_INFORMATION_
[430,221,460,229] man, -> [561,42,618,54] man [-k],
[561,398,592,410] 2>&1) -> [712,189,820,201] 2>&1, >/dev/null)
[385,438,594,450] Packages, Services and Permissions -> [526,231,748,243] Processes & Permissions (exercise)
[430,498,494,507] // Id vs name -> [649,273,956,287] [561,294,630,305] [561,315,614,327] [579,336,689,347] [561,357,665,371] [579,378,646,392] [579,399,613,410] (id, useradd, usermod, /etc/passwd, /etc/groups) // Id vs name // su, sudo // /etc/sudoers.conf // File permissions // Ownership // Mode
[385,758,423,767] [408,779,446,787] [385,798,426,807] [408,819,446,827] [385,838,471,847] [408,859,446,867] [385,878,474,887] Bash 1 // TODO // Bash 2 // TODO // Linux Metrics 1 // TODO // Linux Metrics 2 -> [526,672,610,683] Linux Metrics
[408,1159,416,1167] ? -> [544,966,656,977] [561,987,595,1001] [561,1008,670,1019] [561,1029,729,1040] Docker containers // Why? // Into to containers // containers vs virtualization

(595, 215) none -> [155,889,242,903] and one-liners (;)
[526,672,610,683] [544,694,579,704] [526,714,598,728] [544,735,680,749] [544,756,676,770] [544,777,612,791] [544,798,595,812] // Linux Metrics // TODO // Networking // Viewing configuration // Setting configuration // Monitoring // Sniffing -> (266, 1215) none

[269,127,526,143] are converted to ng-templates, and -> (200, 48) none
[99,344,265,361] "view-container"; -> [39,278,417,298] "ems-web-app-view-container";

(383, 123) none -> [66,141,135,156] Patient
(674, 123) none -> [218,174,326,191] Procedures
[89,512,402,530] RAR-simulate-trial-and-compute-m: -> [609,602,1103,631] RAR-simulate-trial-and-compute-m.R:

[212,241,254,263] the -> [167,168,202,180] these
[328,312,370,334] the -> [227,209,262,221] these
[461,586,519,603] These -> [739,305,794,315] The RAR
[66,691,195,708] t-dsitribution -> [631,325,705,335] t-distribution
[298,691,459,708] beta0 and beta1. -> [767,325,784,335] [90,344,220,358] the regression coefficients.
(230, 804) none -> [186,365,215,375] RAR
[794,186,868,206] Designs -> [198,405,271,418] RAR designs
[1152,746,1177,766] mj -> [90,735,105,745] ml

_WHAT IS EXPECTED_
Copy exactly the lines running from the one that contains "(230, 804) none -> [186,365,215,375] RAR" to the end of the material, both ends included.

_RESULT_
(230, 804) none -> [186,365,215,375] RAR
[794,186,868,206] Designs -> [198,405,271,418] RAR designs
[1152,746,1177,766] mj -> [90,735,105,745] ml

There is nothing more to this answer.